EXERCISE GOAL:
All of the records below should be retyped exactly, with no pictures included.
================================
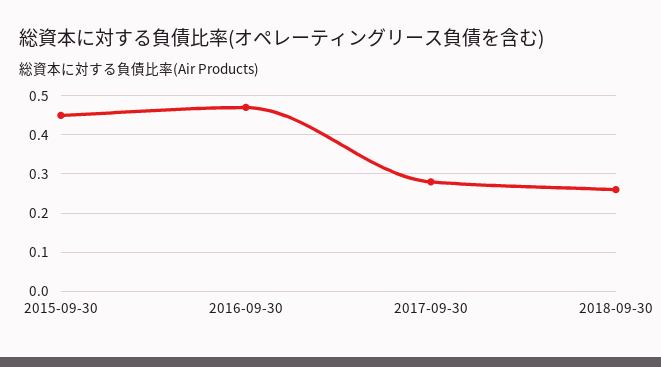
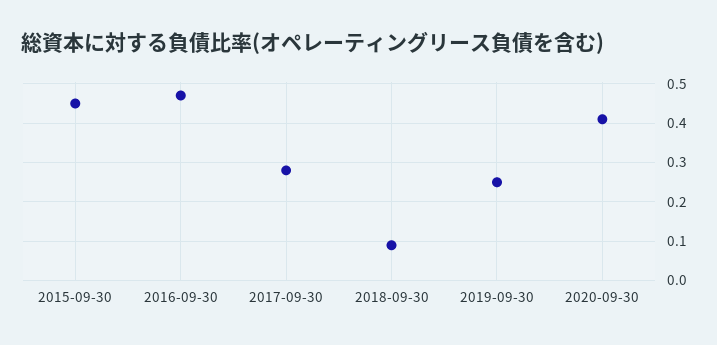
2018-09-30: 0.25 -> 0.1
2019-09-30: none -> 0.25
2020-09-30: none -> 0.4

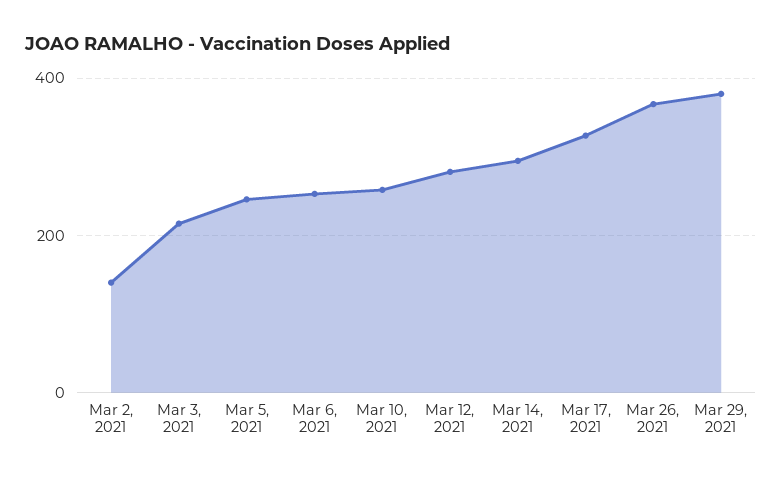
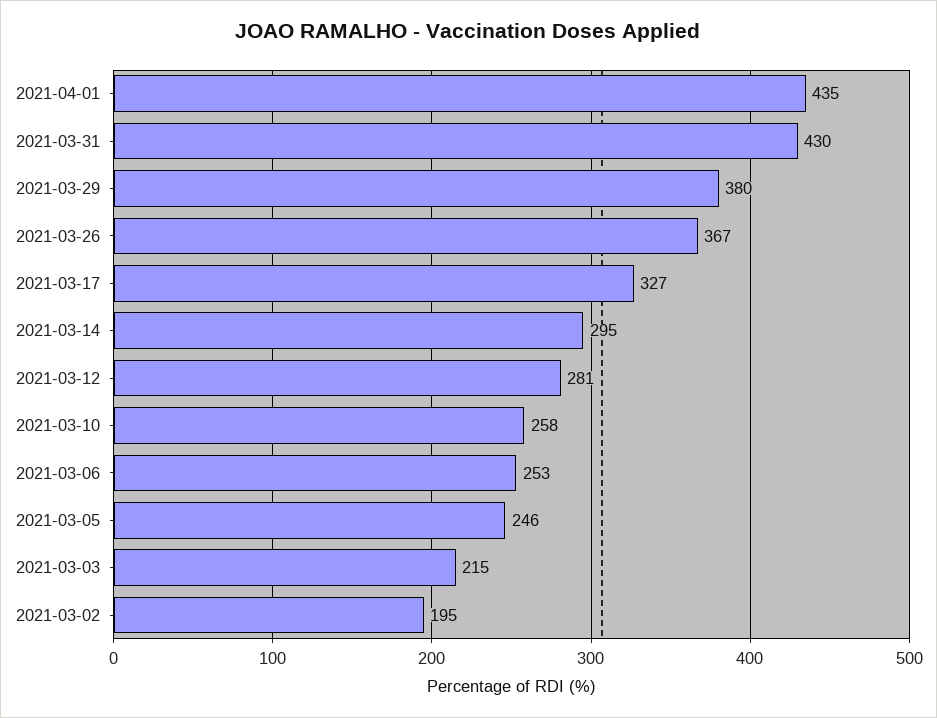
Mar 2, 2021: 140 -> 195
2021-04-01: none -> 435
2021-03-31: none -> 430

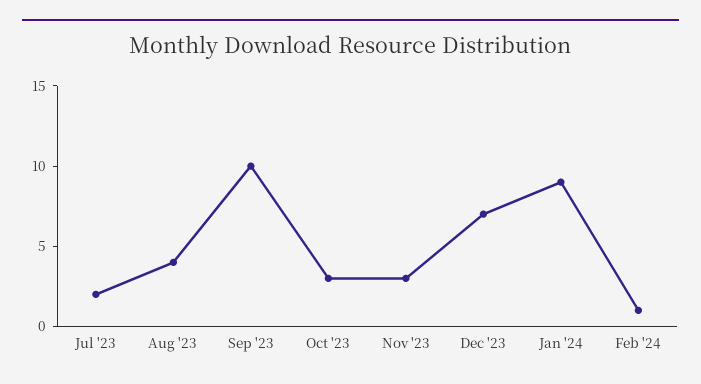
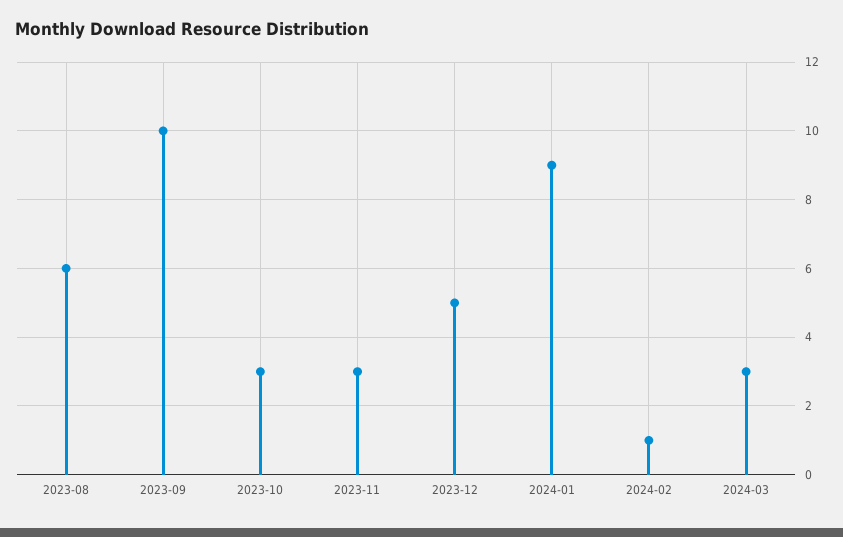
Jul '23: 2 -> none
Aug '23: 4 -> 6
Dec '23: 7 -> 5
2024-03: none -> 3

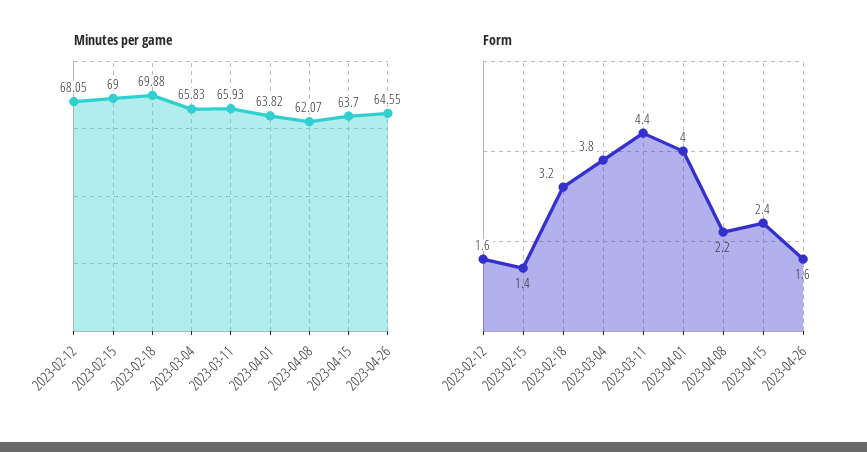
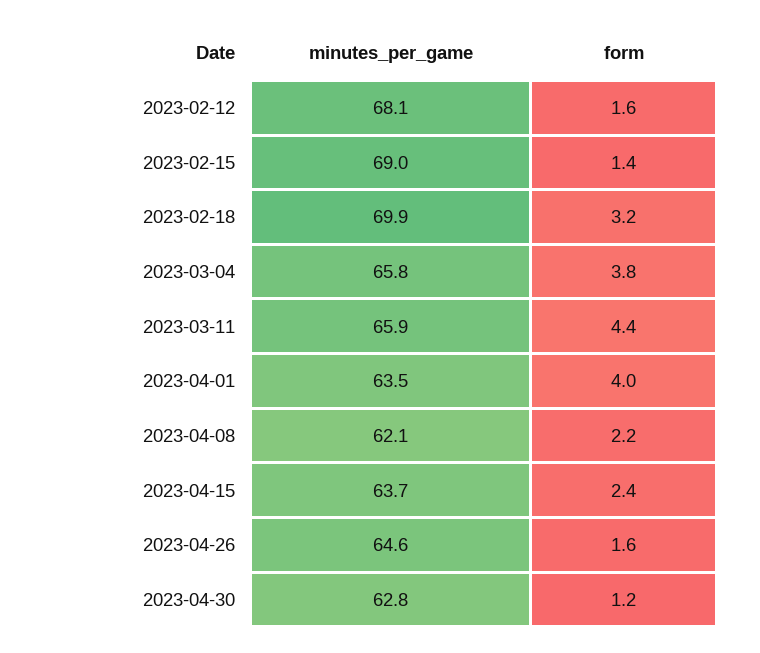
Minutes per game, 2023-04-01: 63.82 -> 63.5
Minutes per game, 2023-04-30: none -> 62.8
Form, 2023-04-30: none -> 1.2

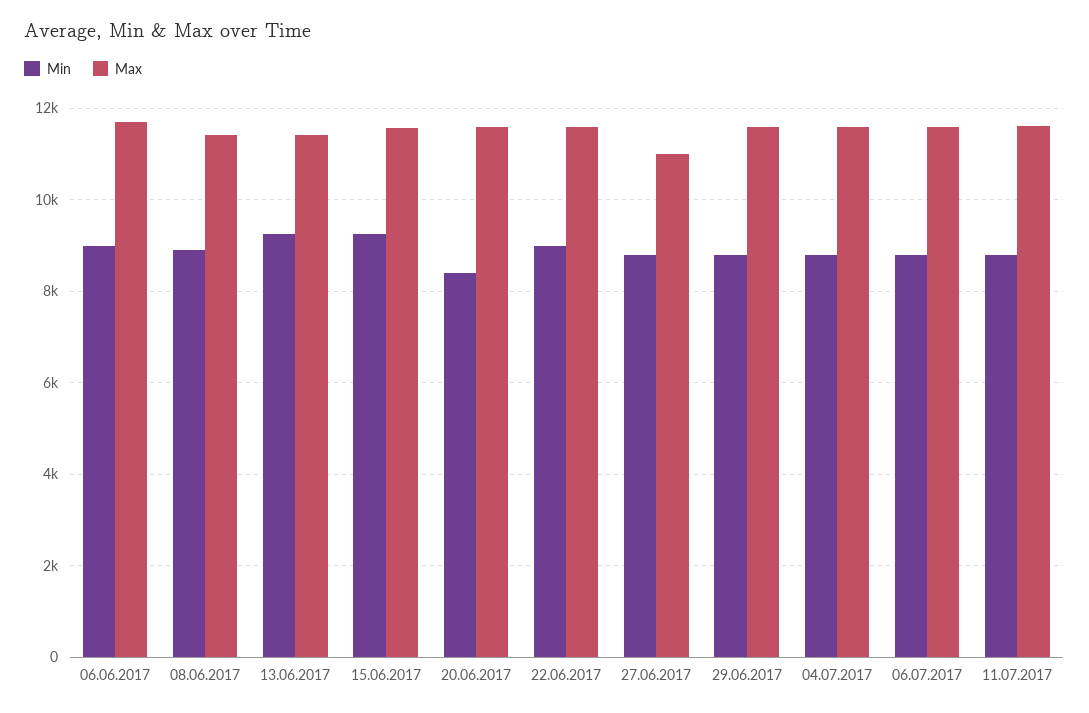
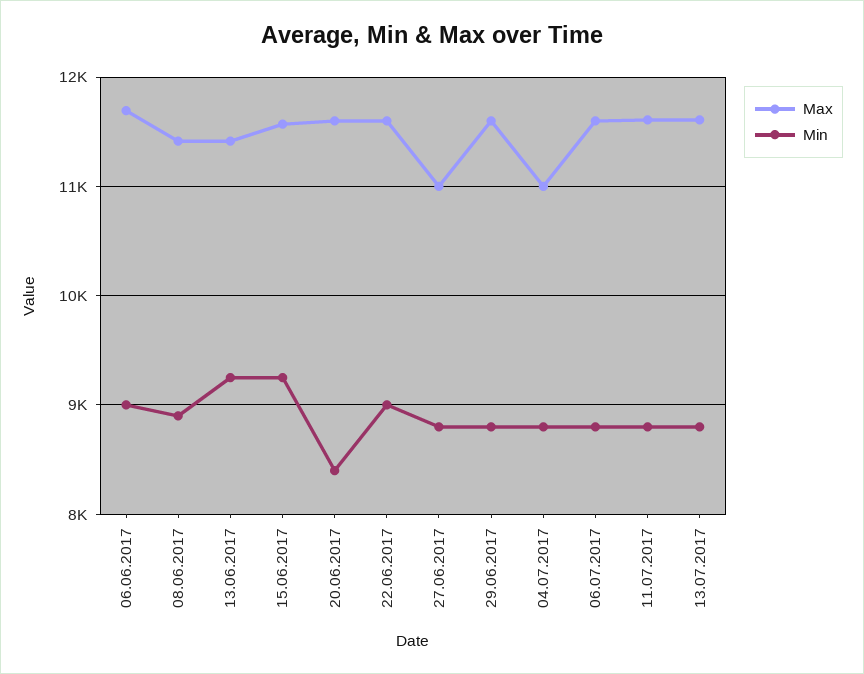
Max, 04.07.2017: 11600 -> 11000
Max, 13.07.2017: none -> 11600
Min, 13.07.2017: none -> 8800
================================
ANSWER AREA:
2018-09-30: 0.25 -> 0.1
2019-09-30: none -> 0.25
2020-09-30: none -> 0.4

Mar 2, 2021: 140 -> 195
2021-04-01: none -> 435
2021-03-31: none -> 430

Jul '23: 2 -> none
Aug '23: 4 -> 6
Dec '23: 7 -> 5
2024-03: none -> 3

Minutes per game, 2023-04-01: 63.82 -> 63.5
Minutes per game, 2023-04-30: none -> 62.8
Form, 2023-04-30: none -> 1.2

Max, 04.07.2017: 11600 -> 11000
Max, 13.07.2017: none -> 11600
Min, 13.07.2017: none -> 8800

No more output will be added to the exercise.